■ ASSIGNMENT: Pull every line that holds the word "Kosovo" from the entries.

(Beginning of RECORDS SHOWN)

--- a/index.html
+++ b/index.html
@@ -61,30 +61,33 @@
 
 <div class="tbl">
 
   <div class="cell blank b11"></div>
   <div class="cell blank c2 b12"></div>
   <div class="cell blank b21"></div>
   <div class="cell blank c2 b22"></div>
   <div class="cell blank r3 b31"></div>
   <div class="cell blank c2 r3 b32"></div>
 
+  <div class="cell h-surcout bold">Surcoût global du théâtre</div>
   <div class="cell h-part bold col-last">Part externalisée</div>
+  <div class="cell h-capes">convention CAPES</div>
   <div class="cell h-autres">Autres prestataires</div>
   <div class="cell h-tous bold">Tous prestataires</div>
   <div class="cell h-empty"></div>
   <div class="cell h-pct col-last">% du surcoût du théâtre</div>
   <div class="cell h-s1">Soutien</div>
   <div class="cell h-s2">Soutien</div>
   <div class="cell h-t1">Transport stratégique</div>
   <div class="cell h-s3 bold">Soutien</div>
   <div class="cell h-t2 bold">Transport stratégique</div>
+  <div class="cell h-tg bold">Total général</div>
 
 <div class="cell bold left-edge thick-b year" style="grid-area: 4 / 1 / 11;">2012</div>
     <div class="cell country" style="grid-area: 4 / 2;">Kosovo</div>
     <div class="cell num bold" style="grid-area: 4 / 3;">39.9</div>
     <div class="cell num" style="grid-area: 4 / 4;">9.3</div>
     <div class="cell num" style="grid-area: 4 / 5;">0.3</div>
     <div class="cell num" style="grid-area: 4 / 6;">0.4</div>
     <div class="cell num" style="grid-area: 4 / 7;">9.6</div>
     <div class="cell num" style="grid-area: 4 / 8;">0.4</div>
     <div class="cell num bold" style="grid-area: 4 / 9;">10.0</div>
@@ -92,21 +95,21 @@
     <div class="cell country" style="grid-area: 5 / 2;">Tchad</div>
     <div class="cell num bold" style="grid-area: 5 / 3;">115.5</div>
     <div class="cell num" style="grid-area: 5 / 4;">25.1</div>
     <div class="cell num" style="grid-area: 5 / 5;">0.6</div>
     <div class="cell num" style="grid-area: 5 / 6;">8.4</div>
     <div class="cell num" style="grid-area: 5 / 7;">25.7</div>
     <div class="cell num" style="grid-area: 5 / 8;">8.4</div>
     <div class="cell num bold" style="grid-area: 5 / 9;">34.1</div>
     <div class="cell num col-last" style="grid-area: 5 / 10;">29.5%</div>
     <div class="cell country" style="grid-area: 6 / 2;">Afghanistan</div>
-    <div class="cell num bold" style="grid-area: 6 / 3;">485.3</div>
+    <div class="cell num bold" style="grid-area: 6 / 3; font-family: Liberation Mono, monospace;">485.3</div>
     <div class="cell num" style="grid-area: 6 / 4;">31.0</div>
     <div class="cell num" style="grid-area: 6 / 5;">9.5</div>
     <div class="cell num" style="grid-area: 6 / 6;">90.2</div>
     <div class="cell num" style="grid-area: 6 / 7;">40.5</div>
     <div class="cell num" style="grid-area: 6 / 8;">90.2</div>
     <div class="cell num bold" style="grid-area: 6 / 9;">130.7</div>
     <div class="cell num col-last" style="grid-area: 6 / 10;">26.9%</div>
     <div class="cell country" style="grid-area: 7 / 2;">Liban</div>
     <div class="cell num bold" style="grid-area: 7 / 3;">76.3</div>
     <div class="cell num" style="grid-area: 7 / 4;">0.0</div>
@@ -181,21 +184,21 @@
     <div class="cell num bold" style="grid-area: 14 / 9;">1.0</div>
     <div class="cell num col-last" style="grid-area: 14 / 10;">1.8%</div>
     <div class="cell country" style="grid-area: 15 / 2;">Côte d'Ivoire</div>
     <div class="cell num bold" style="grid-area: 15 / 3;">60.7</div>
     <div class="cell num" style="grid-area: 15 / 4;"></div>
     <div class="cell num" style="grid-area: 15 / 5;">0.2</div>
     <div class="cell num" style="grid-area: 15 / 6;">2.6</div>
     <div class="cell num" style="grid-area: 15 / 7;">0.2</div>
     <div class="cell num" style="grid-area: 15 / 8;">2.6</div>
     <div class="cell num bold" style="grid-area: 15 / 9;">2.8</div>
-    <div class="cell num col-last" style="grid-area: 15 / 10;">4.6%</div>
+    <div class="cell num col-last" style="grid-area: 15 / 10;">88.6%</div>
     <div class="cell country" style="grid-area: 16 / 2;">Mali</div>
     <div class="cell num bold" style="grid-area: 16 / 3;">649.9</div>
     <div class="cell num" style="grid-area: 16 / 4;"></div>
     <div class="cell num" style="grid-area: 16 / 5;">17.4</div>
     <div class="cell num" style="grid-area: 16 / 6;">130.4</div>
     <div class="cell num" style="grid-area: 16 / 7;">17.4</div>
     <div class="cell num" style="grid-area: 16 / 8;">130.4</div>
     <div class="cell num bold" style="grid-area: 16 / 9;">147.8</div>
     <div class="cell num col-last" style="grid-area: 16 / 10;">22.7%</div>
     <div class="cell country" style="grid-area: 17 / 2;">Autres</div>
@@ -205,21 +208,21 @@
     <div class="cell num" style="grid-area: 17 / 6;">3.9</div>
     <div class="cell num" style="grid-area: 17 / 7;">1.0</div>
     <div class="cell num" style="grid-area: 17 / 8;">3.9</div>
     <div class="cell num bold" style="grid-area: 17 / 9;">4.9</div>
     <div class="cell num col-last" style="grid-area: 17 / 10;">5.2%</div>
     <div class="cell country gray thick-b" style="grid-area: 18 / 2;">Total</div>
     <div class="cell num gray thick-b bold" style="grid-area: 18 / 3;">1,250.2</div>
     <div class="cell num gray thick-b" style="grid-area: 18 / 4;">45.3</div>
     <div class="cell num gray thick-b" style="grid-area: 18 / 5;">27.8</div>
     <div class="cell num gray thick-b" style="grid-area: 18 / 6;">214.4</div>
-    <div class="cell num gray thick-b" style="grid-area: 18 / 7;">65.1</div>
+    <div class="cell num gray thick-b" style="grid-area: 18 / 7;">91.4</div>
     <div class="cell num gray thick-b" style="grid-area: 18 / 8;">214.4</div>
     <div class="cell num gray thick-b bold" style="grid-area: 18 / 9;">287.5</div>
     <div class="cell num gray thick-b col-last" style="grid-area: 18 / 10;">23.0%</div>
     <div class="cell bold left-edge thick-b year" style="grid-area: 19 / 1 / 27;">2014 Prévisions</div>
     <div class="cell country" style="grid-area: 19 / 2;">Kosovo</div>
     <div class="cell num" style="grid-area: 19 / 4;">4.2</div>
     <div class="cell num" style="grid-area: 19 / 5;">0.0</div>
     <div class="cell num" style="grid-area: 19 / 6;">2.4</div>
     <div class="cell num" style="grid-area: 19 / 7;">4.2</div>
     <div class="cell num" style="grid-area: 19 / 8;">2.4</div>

(End of RECORDS SHOWN)
(Beginning of RECORDS SHOWN)

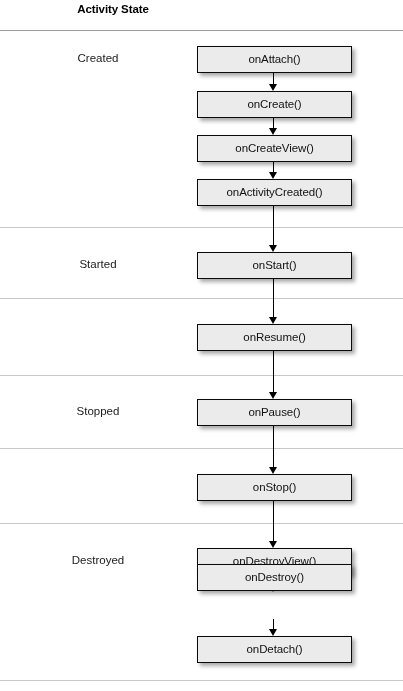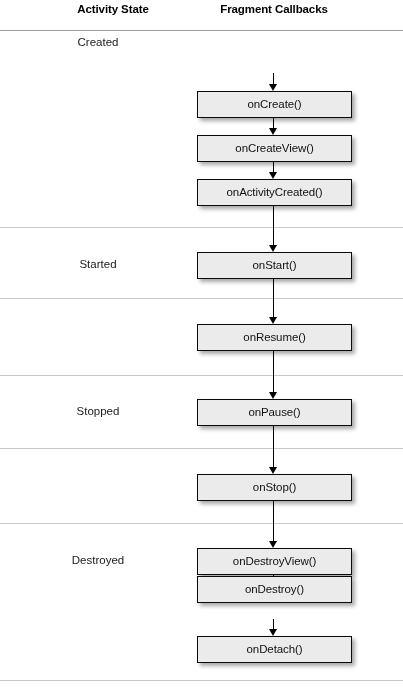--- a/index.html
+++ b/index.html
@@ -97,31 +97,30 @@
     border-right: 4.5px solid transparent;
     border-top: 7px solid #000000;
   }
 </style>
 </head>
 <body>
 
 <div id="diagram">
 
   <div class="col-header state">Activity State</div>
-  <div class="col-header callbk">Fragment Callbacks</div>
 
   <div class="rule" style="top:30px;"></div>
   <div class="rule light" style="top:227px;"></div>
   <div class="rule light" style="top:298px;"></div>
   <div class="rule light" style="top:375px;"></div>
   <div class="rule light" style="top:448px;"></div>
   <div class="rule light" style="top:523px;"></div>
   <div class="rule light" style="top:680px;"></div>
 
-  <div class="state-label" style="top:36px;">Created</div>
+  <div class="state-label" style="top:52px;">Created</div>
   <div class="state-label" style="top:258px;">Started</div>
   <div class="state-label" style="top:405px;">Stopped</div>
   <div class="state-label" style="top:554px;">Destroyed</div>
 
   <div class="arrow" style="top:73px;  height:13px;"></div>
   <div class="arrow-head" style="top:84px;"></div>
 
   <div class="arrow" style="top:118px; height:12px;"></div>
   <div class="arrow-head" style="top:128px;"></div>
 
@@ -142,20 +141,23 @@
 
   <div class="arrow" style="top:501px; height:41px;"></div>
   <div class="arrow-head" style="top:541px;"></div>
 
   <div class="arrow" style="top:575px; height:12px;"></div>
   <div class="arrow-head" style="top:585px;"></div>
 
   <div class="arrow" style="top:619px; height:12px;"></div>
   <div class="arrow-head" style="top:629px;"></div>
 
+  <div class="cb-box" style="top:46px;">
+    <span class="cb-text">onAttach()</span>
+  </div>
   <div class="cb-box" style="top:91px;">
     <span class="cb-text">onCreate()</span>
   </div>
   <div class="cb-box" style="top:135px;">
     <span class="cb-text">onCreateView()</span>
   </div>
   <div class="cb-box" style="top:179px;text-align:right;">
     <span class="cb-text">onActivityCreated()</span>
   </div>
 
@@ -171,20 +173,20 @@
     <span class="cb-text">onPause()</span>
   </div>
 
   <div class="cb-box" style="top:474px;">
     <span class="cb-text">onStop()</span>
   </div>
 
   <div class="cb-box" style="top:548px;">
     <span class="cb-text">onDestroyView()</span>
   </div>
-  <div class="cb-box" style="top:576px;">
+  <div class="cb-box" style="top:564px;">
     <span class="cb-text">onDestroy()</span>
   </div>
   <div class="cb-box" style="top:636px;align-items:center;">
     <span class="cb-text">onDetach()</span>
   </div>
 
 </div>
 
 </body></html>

(End of RECORDS SHOWN)

■ OUTPUT OF THE EXERCISE:
     <div class="cell country" style="grid-area: 4 / 2;">Kosovo</div>
     <div class="cell country" style="grid-area: 19 / 2;">Kosovo</div>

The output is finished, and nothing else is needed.